## Front page blurb

Measuring the impact of deforestation is one of the many overarching goals of the [Global Ecosystem Dynamics Investigation](https://gedi.umd.edu/mission/mission-overview/) (GEDI) project. With support of the GEDI's [LIDAR system](https://gedi.umd.edu/mission/technology/) and hitching a ride on the International Space Station, high-quality laser ranging observations collect a 3D structure of the Earths forests for which can be used to estimate the height of forests, the density of vegetation, and providing detail on the Earths carbon cycle. In this blog post, we will  explore the GEDI dataset by leveraging IPFS with the ipfs-stac python library.


# Introduction

A common thread with geospatial data is its visual nature. But visualization isn’t just limited to imagery—any dataset with a geospatial component can be transformed into a visual format, making complex information easier to grasp. One such format that we'll be exploring today is the [Hierarchical Data Format](https://en.wikipedia.org/wiki/Hierarchical_Data_Format) (HDF5), a scalable and flexible format to store a variety of data types and structures, including multidimensional arrays, tables and metadata.
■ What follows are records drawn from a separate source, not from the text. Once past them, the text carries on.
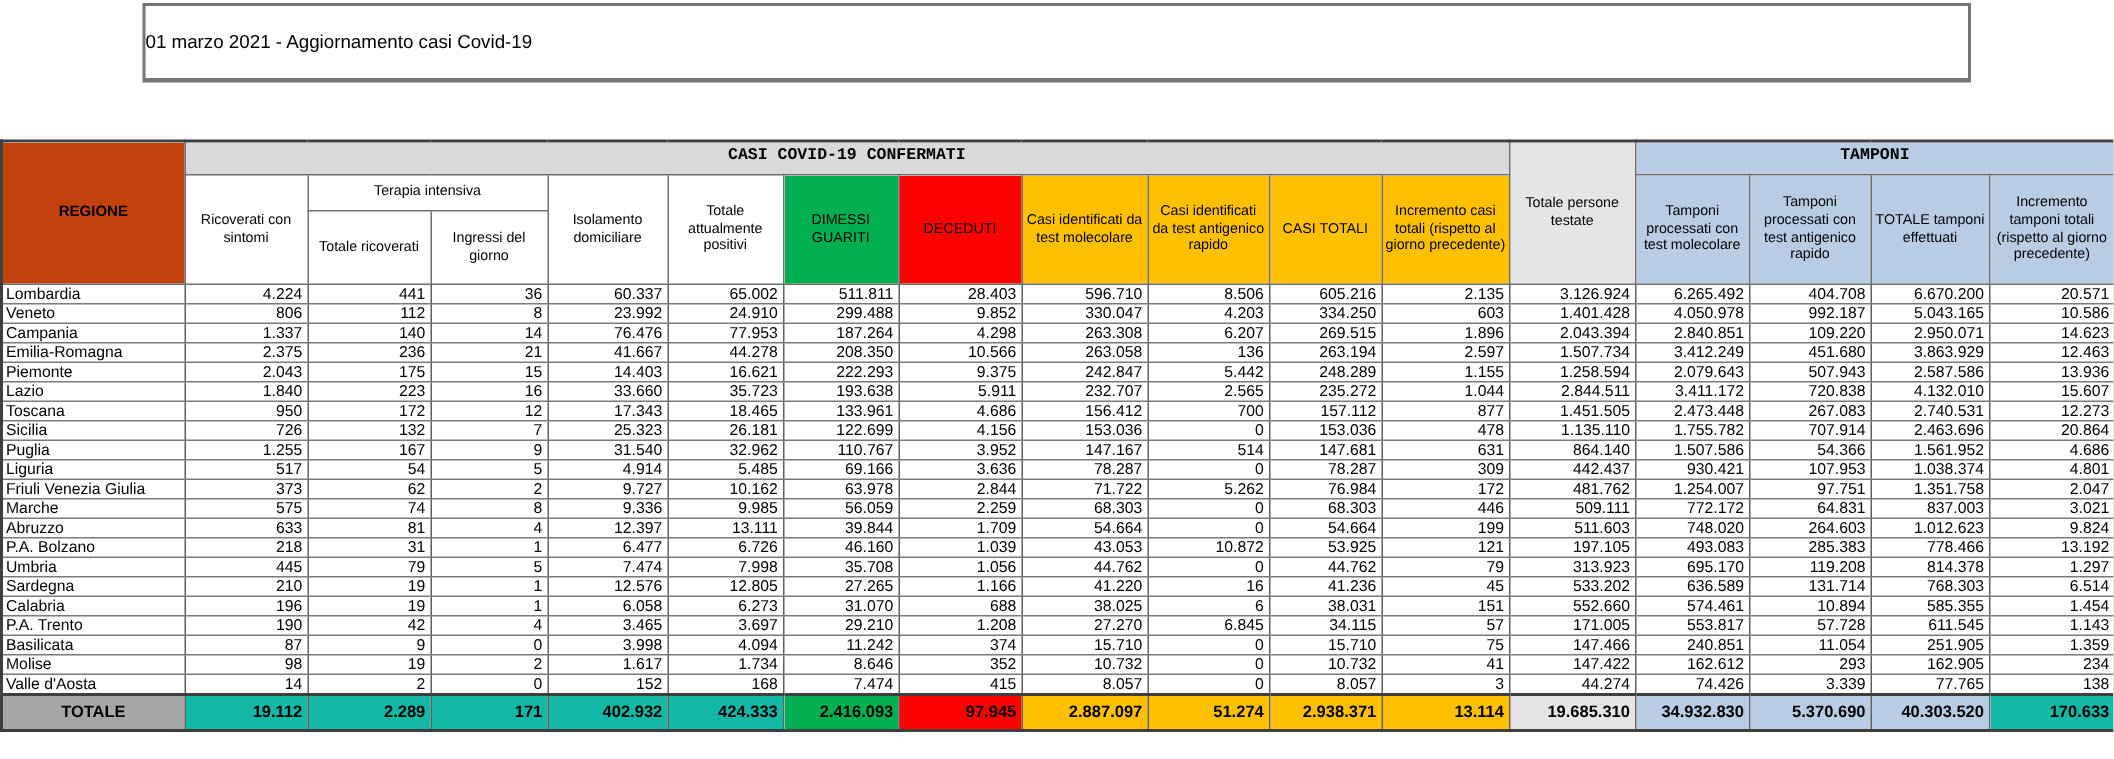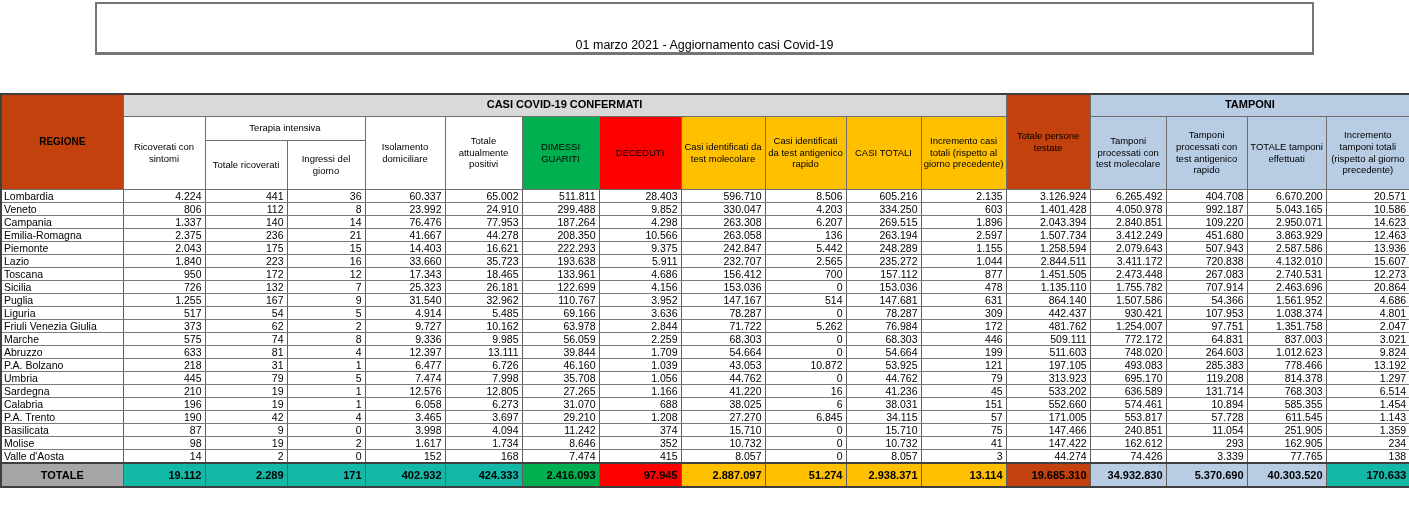"01 marzo 2021 - Aggiornamento" .title-box { align-items: flex-end -> flex-start; flex-direction: row -> column }
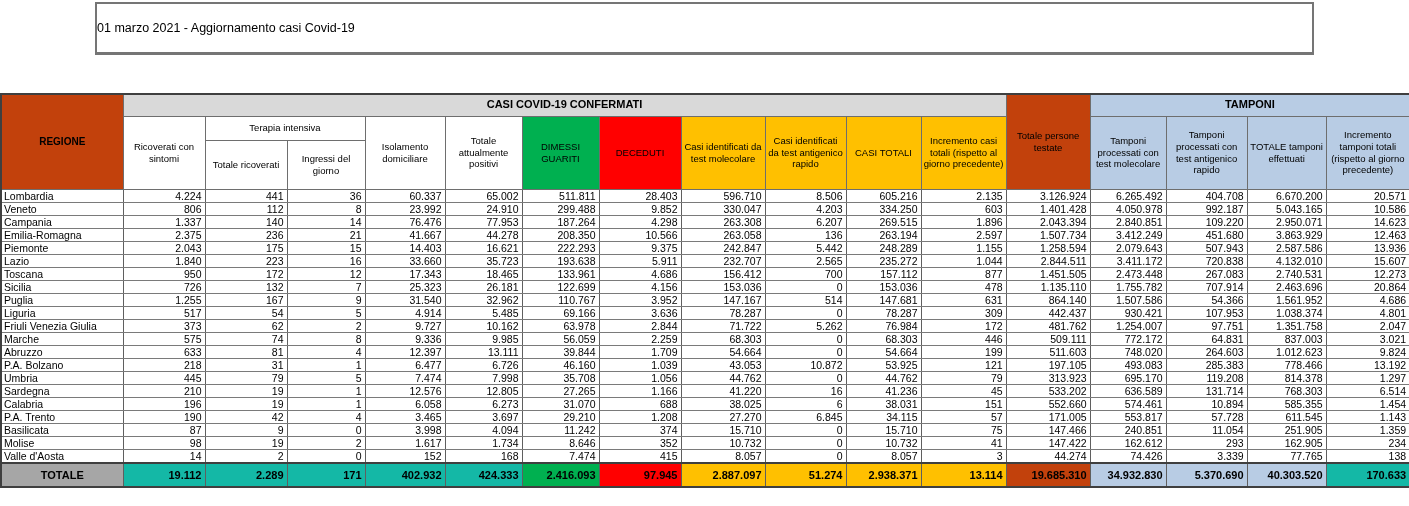"CASI COVID-19 CONFERMATI" thead th.band { font-family: none -> Liberation Mono, monospace }
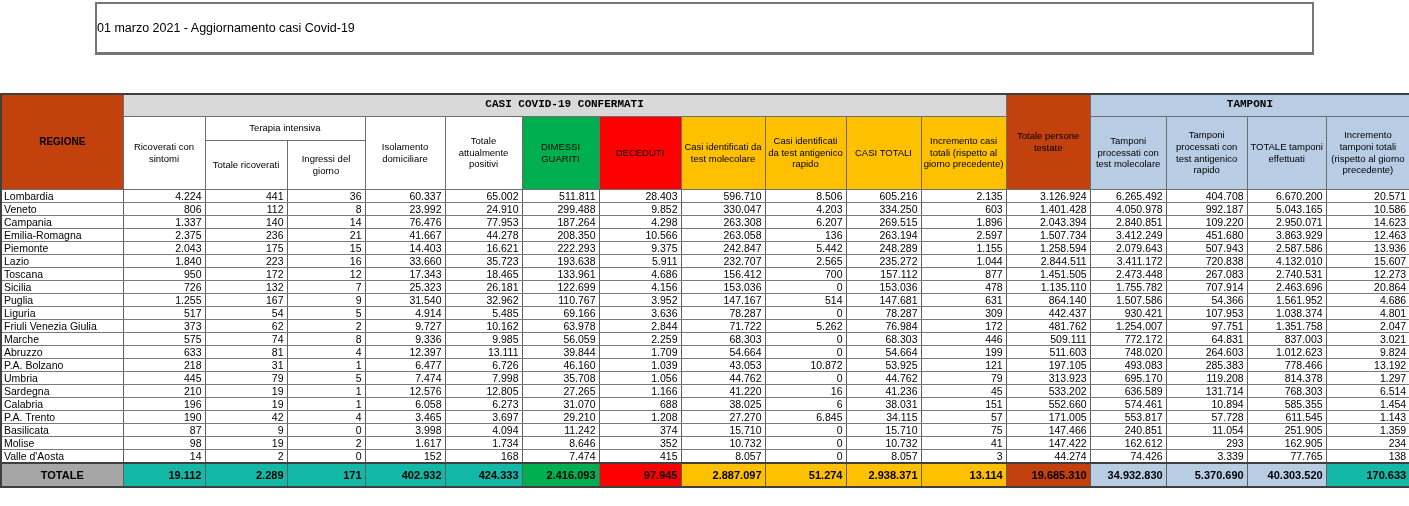"Totale persone testate" .bg-cyan { background: #c2410c -> #e5e5e5 }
To provide a sense of how much data GEDI collected, each laser on the lidar system fired off 242 times each second, bouncing off the surface with a 25-meter diameter footprint. Around 16 billion laser pulses per year were continuously collected and an estimated 10 billion cloud-free observations were produced during the 24 month mission. The derived data products in total are ~300TB in size.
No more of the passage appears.